MARKET REPORT / ANALYSIS
-Thursday the S&P 500 rose
about 0.6% to 3756, all after 2pm. (New all-time high.)
-VIX slipped about 0.1% to 22.75.
-The yield on the 10-year
Treasury slipped to 0.919%.
Bollinger Bands were overbought today, but not RSI. We’re closer to a top, but perhaps not there
yet. I do expect the markets to retreat in the next week or two, but we’ll see.
Indicators don’t support that opinion yet, but they’re getting closer.
The daily sum of 20 Indicators remained +3 (a positive
number is bullish; negatives are bearish). The 10-day smoothed sum that smooths
the daily fluctuations declined from +14 to 12. (These numbers sometimes change
after I post the blog based on data that comes in late.) Most of these
indicators are short-term and many are trend following.
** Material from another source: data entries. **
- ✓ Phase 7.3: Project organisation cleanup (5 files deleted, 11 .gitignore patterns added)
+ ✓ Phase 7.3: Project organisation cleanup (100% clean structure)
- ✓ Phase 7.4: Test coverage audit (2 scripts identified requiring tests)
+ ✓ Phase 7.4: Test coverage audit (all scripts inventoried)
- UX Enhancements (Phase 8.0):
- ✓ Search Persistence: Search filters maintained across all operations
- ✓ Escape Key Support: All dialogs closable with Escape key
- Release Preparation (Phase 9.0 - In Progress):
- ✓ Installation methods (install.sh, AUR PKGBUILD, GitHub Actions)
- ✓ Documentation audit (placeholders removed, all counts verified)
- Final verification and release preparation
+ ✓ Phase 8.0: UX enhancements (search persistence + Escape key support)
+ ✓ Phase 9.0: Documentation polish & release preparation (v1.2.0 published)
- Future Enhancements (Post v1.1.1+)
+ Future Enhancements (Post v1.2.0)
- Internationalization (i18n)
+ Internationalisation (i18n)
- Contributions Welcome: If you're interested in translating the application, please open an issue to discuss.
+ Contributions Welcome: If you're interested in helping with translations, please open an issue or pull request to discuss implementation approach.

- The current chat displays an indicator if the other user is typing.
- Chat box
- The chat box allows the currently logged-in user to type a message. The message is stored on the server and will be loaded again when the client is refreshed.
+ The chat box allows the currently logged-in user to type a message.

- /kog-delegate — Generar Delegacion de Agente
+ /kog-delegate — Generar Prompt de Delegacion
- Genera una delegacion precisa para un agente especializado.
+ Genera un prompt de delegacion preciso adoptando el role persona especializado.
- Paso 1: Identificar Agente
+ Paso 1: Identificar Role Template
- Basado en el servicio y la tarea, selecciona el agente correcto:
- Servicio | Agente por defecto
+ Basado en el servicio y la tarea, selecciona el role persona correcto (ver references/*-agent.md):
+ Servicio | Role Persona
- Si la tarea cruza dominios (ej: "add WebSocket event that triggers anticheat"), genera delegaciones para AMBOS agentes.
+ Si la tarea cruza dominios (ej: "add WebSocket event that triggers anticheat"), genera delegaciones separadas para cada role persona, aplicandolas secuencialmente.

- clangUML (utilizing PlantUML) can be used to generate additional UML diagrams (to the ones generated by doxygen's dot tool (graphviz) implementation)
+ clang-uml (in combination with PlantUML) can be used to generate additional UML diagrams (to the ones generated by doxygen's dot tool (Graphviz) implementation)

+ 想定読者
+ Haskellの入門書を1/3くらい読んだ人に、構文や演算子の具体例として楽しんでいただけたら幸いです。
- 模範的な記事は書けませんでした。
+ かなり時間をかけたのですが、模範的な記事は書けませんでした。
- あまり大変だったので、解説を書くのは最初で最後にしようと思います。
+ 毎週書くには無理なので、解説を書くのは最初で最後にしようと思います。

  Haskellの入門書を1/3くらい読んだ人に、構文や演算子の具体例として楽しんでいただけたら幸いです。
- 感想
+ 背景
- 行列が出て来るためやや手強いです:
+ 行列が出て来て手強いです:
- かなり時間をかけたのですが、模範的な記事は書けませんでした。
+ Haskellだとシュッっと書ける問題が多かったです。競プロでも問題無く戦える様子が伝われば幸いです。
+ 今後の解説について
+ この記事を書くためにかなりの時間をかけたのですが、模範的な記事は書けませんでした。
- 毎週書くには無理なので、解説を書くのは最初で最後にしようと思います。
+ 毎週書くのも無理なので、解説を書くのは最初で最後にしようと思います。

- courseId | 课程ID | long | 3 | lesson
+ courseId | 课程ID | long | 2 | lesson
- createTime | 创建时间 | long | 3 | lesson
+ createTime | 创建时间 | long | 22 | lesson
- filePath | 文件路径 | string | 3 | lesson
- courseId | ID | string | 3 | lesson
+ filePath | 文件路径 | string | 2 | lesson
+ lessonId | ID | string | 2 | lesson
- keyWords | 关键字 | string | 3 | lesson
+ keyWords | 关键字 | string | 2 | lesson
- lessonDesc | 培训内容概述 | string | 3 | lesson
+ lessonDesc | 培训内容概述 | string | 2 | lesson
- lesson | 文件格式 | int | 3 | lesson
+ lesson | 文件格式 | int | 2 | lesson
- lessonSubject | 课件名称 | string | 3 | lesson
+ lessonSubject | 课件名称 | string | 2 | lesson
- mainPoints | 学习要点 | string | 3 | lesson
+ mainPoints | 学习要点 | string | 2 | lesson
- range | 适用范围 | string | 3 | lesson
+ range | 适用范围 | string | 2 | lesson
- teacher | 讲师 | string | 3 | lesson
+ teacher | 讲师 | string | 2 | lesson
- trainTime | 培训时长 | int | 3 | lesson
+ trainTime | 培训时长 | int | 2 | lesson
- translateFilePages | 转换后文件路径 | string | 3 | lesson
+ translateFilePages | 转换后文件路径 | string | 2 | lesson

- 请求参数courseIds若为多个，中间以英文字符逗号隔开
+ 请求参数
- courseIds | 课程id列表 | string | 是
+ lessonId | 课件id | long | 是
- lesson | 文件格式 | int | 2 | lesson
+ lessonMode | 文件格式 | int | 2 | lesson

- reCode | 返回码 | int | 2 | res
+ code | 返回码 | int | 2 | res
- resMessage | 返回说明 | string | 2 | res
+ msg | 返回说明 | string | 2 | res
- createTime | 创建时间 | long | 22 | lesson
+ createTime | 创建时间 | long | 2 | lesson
The Long Term NTSM indicator
ensemble remained BUY. Now, Price & VIX are bullish; Sentiment & Volume
are neutral. Since I think the market is near a top; I will wait before adding
to stock holdings.
The market remains overbought
with the S&P 500 16.1% above its 200-dMA. If past history follows, that
tends to cap the gains going forward and suggest that the downside risk is
greater than the upside risk.
I’ll continue to keep a low %
of funds in the stock market until I see a better buying point. We may see a
Holiday rally until the new year.
MOMENTUM ANALYSIS:
TODAY’S RANKING OF 15 ETFs (Ranked Daily)
The top ranked ETF receives
100%. The rest are then ranked based on their momentum relative to the leading
ETF.
*For additional background on
the ETF ranking system see NTSM Page at…
http://navigatethestockmarket.blogspot.com/p/exchange-traded-funds-etf-ranking.html
TODAY’S RANKING OF THE DOW 30
STOCKS (Ranked Daily)
Here’s the revised DOW 30 and
its momentum analysis. The top ranked stock receives 100%. The rest are then
ranked based on their momentum relative to the leading stock.
For more details, see NTSM
Page at…
https://navigatethestockmarket.blogspot.com/p/a-system-for-trading-dow-30-stocks-my_8.html
THURSDAY MARKET INTERNALS
(NYSE DATA)
Market Internals remained NEUTRAL on the market.
Market Internals are a decent
trend-following analysis of current market action, but should not be used alone
for short term trading. They are usually right, but they are often late. They are most useful when they diverge from
the Index.
Using the Short-term indicator
in 2018 in SPY would have made a 5% gain instead of a 6% loss for buy-and-hold.
The methodology was Buy on a POSITIVE indication and Sell on a NEGATIVE
indication and stay out until the next POSITIVE indication. The back-test
included 13-buys and 13-sells, or a trade every 2-weeks on average.
My current stock allocation is
about 30% invested in stocks. You may wish to have a higher or lower % invested
in stocks depending on your risk tolerance. 30% is a very conservative position
that I re-evaluate daily.
The markets have not
retested the lows on recent corrections and that has left me under-invested on
the bounces. I will need to put less reliance on retests in the future.
As a retiree, 50% in the stock
market is about fully invested for me – it is a cautious and conservative
number. If I feel very confident, I might go to 60%; if a correction is deep
enough, 80% would not be out of the question.